Bangalore to Bratwurst to Barcelona: My Continental Drift
Di

Over the last 10 years, I've been putting down roots in Europe—which sounds romantic until you realise it involves more paperwork than a cold war spy and more boxes than an Amazon warehouse.
It all started in 2015, when I packed my bags (read: 23 kg allowance and 47 kg of emotional baggage) and moved from Bangalore, India to Frankfurt, Germany, to pursue a Master in Finance. Because clearly, I thought the best way to learn about money was to live in one of the world’s most expensive countries.
After my degree, I took the scenic route north to Hamburg, Germany’s answer to "What if Berlin had a job and cleaned up after itself?" I became the first employee at a financial startup. That sounds impressive until you realise it just means I got the “startup founder panic calls” at 11 p.m.
In 2019, Hamburg gave me a promotion in life: my wife and our pet pug moved in. We formed a solid trio—she brought the sanity, I brought the ambition, and the pug brought... moral support and flatulence.
Seven years, a few life upgrades, and several thousand döner kebabs later, we decided it was time for sun, sangria, and siestas.
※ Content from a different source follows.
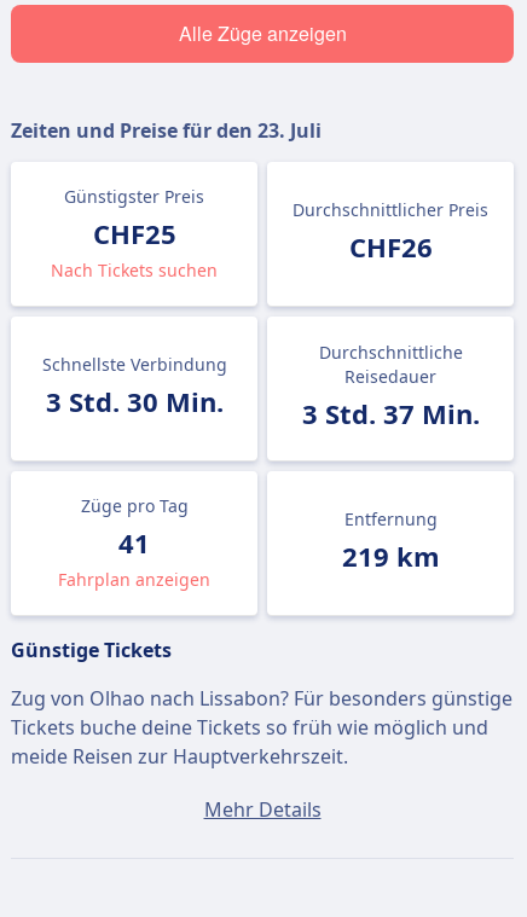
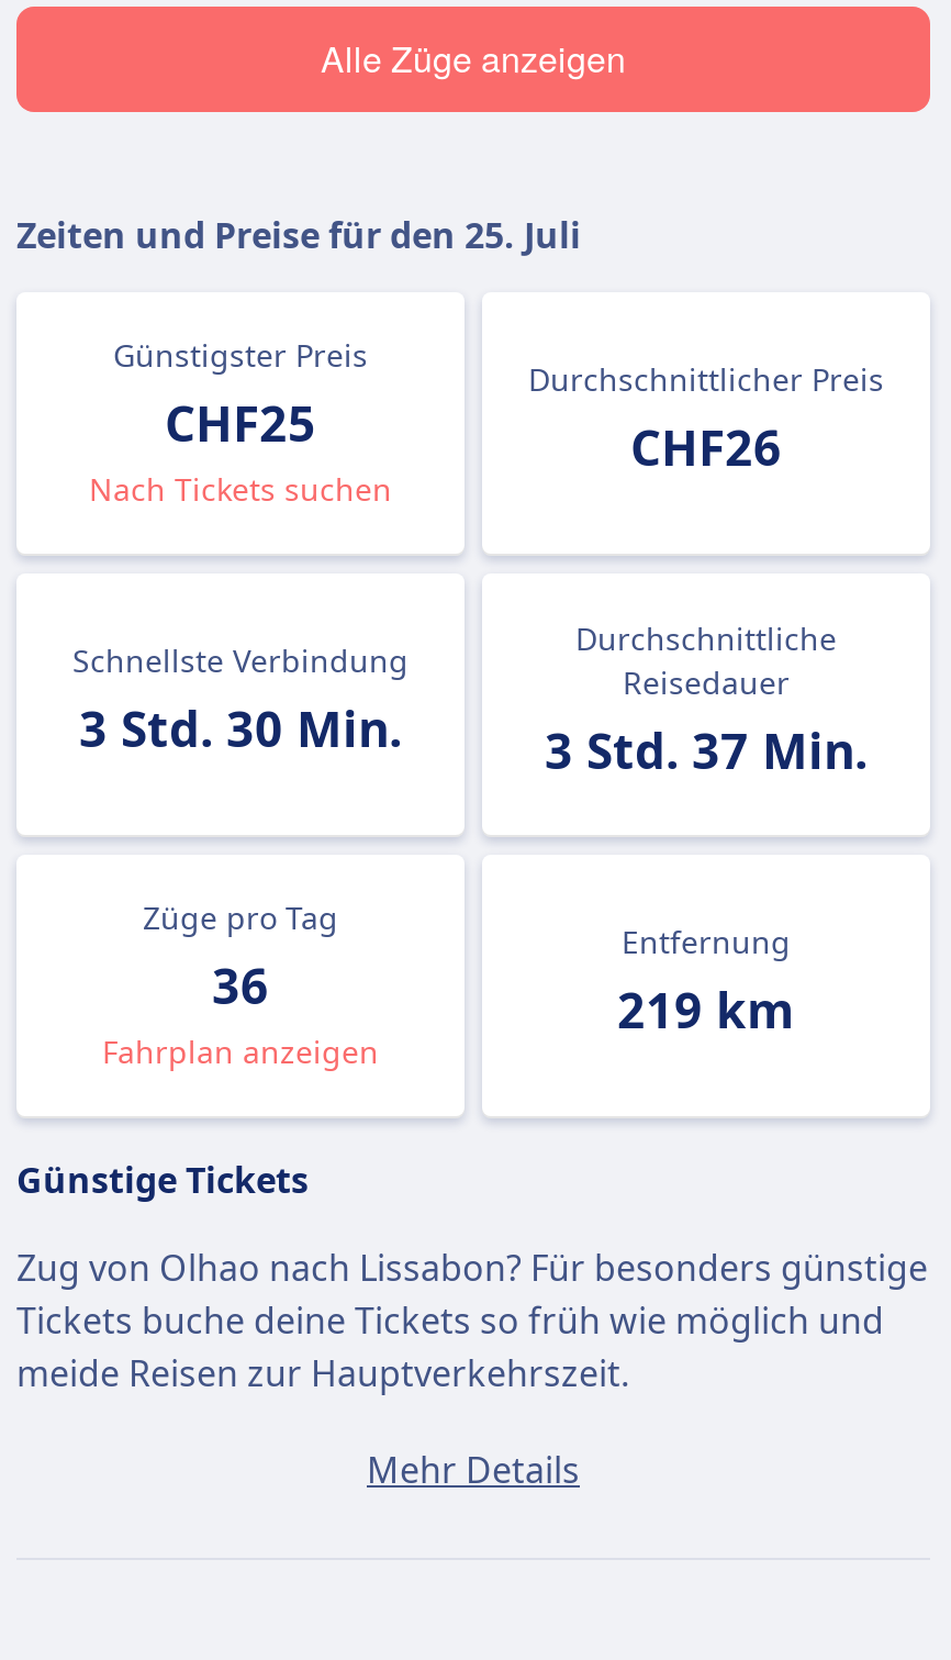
[11,117,322,144] Zeiten und Preise für den 23. Juli -> [16,211,581,259] Zeiten und Preise für den 25. Juli
[118,524,150,561] 41 -> [212,951,269,1017] 36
So, naturally, we moved to Barcelona, Spain. I started my MBA while my wife successfully petitioned her very-German employer to let her work remotely—from specifically Spain. I'm still not sure how she pulled that off, but I suspect baked goods were involved.
Somewhere between lectures and tapas, we thought, “Hey, why not make this harder?” and decided to go house hunting. Fast forward to February 2025, and we were the proud owners of what can only be described as a “project house” in Castillon, Spain. It’s a charming little town if your idea of charming includes 1970s plumbing and a roof that considers rain optional.
We decided to renovate it over 3–5 years, mostly because that’s how long it’ll take us to understand the local permits office. We packed up our modest belongings from Hamburg—mostly IKEA furniture, espresso cups, and a small mountain of winter coats we can now burn ceremonially—and moved.
Somewhere in this Euro-saga, we also became officially German citizens. That’s right—we gave up our Indian passports to join the bureaucracy-loving, insurance-obsessed, rule-abiding brotherhood that is Deutschland. This was less a personal decision and more a lifelong audition for "Europe’s Next Top Immigrant."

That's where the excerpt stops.